It is also worth mentioning that in a step towards imports diversification, Jordan and Algeria are reported to start importing wheat from Russia. The latter has never done so in the recent past due to concerns regarding the quality of the Russian grains (USDA, 2020a).
Food Demand
Food inflation and shrinking of disposable incomes of households in the SN are among the factors affecting food security of populations in the region.
The Food and Agriculture Organization (FAO) Food Price Index, measuring month-on-month changes in internationalprices of a basket of foodstuffs, showed steady increases in food prices between May and October 2020. The cereal prices were especially affected, with the Cereal Price Index in October 2020 16.5% higher than the same month a year before and 7.2% month-on-month. Wheat, a staple in all the SN countries, became more expensive due to the growing demand globally and decreasing supply availabilities, including in the Black Sea region (affected by drought) from where the majority of wheat is imported to the SN (FAO, 2020c). Indeed, floods and droughts in 2020 have been at least equally if not more responsible for shrinking supply capabilities and, consequently, increases in food prices, as the COVID-19 pandemic (FAO, 2020a).

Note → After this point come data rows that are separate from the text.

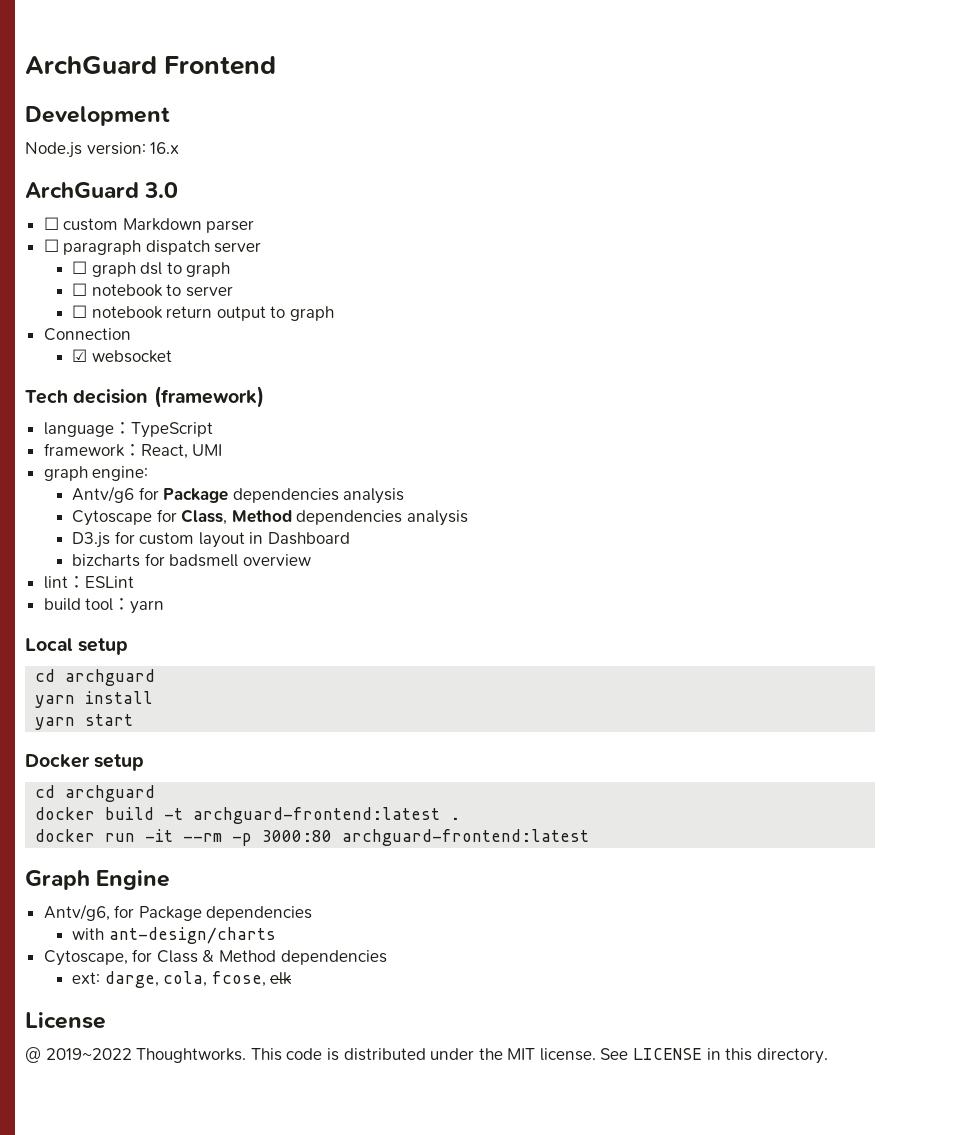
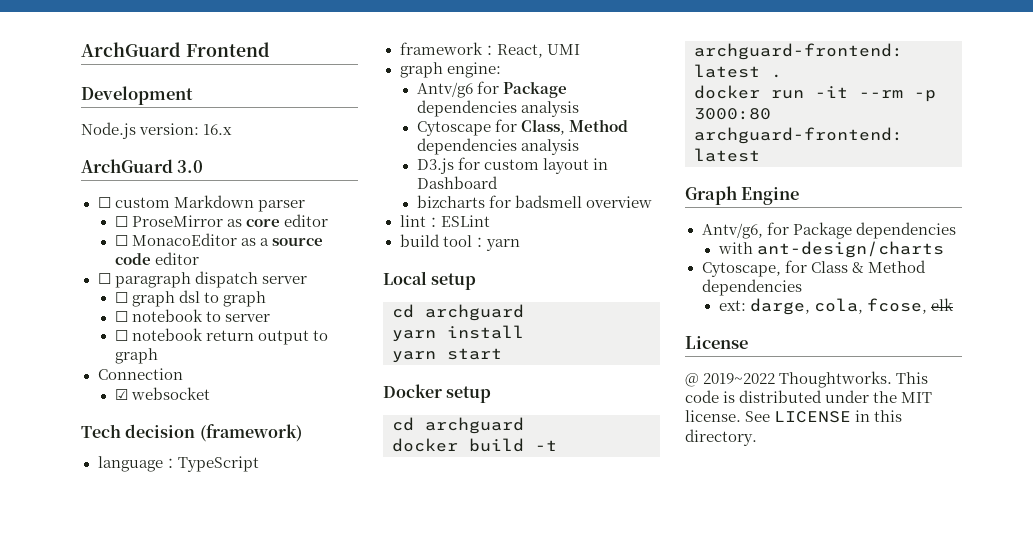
(255, 226) none -> [114,214,328,227] [114,233,323,246] [114,252,199,265] // ☐ ProseMirror as core editor // ☐ MonacoEditor as a source code editor

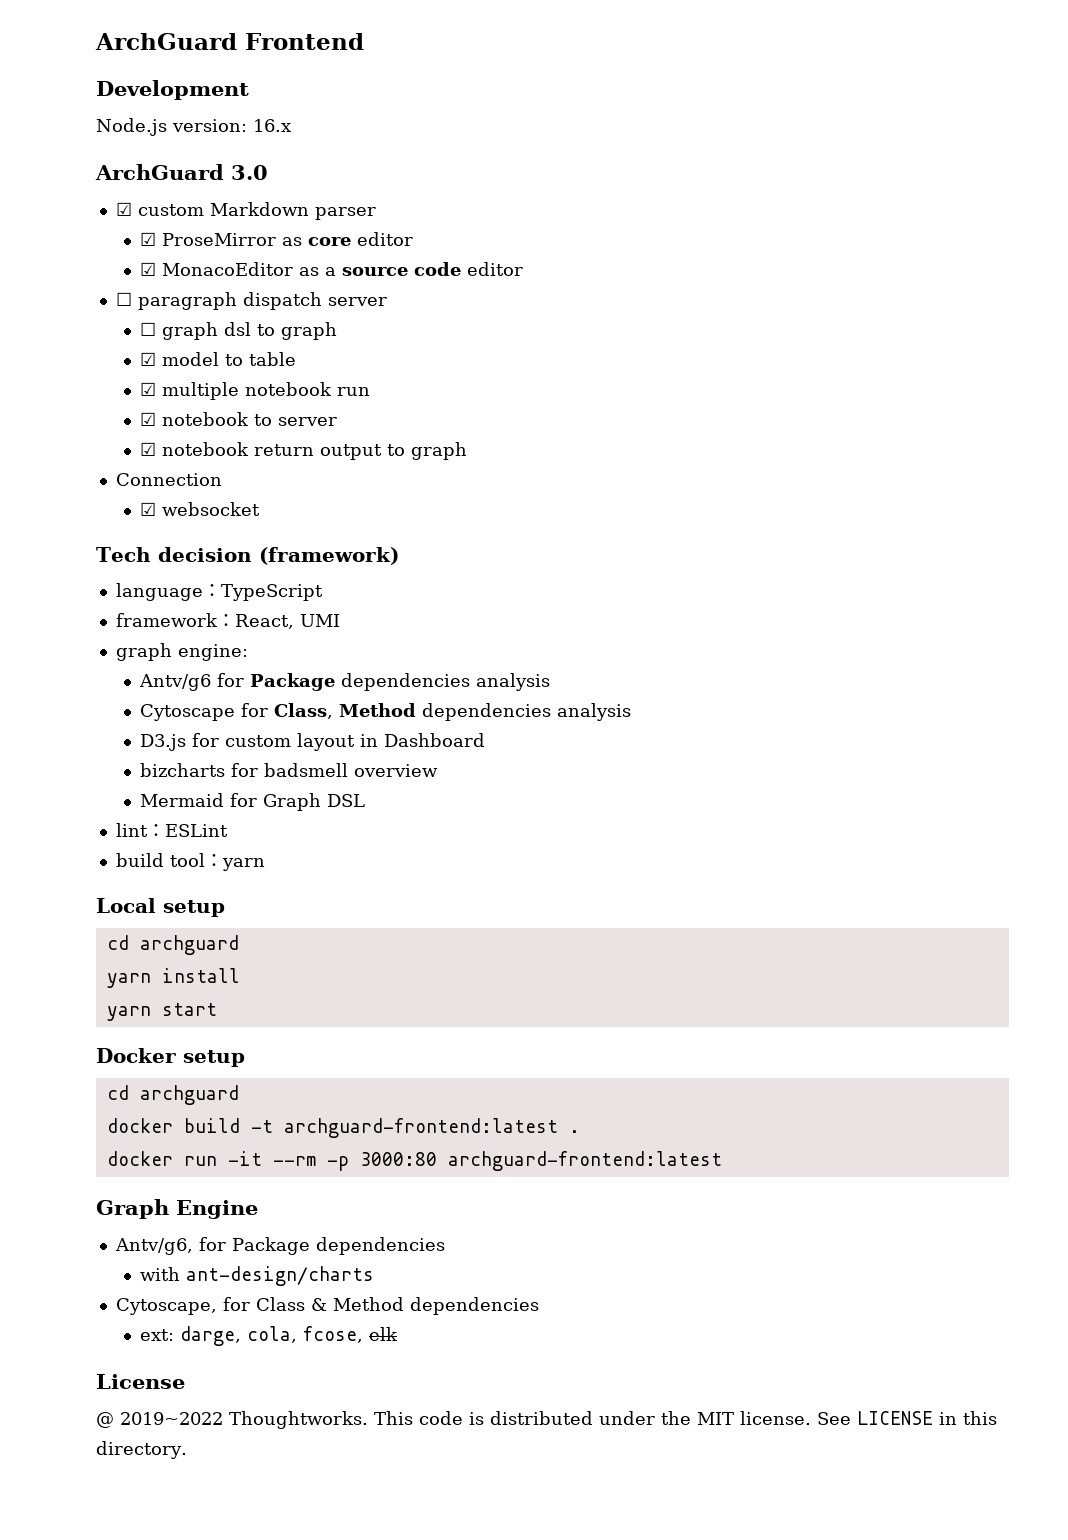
[97,197,111,208] ☐ -> [115,202,132,216] ☑
[114,216,128,227] ☐ -> [140,232,157,246] ☑
[114,235,128,246] ☐ -> [140,262,157,276] ☑
[114,311,128,322] ☐ -> [140,352,297,366] [140,382,371,400] [140,412,157,426] ☑ model to table // ☑ multiple notebook run // ☑
[114,330,128,341] ☐ -> [140,442,157,456] ☑
(652, 202) none -> [140,793,366,811] // Mermaid for Graph DSL

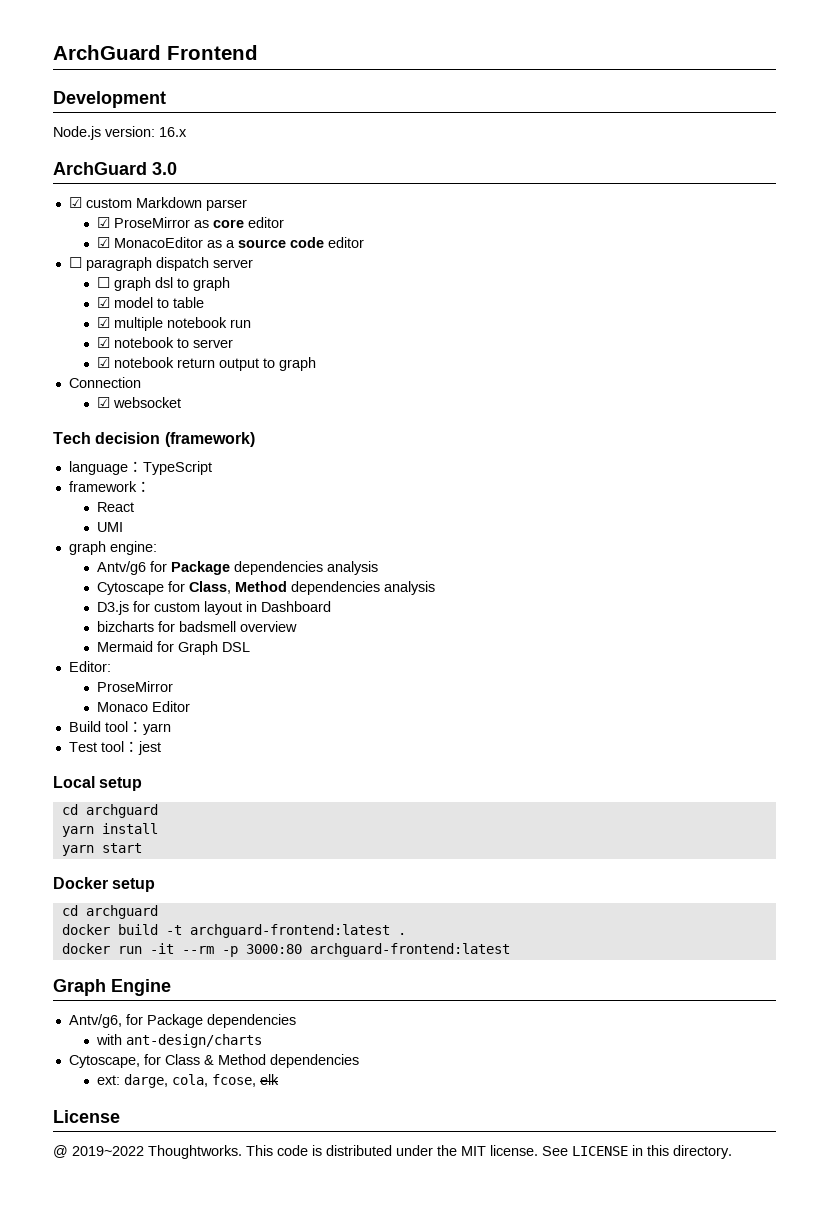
[234,614,294,629] React, -> [96,502,134,512] // React //
[115,823,228,837] [115,853,164,867] lint：ESLint // build -> [68,661,111,672] [96,681,173,692] [96,701,190,712] [68,721,101,732] Editor: // ProseMirror // Monaco Editor // Build
(265, 864) none -> [68,741,161,755] // Test tool：jest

In Lebanon, the situation has been particularly serious. Prices of food and beverages have been on the rise despite subsidies introduced by the government in July 2020. The price of bread in September 2020 was 95.87% higher than in September 2019; the price of fruits by 98.73%, of vegetables by 106.34%, of eggs and dairy products by 111.54%, of fats and oils by 155.87%, of meat and poultry by 158.93%, and sugar and confectioneries by 234.53% (CRI, 2020a). While the explosion in the Port of Beirut of 4 August 2020 further deteriorated the socioeconomic situation in the country (and indeed affected the country’s import and storage capacities – the grain silos damaged during the explosion are now planned to be demolished due to the risk of collapse; Bahn et al., 2020), inflation was also high before. Indeed, the prices of food and beverages were on average 74% higher in June 2020 than the same month the year before (CRI, 2020b) and prices of items included in the WFP’s Survival Minimum Expenditure Basket surged by over 40% between September 2019 and March 2020. The impact of COVID-19 on consumer prices is, however, particularly difficult to isolate, as prices in the country have been on the rise long before the outbreak of the pandemic. Indeed, the food prices have been particularly adversely (if slightly belatedly) affected by the development of a parallel foreign exchange rate in the country in October 2019, increasing by 3.1%, 10%, 16.8% and 20% year-on-year in December 2019 and the first three months of 2020 respectively (Hamdan, 2020).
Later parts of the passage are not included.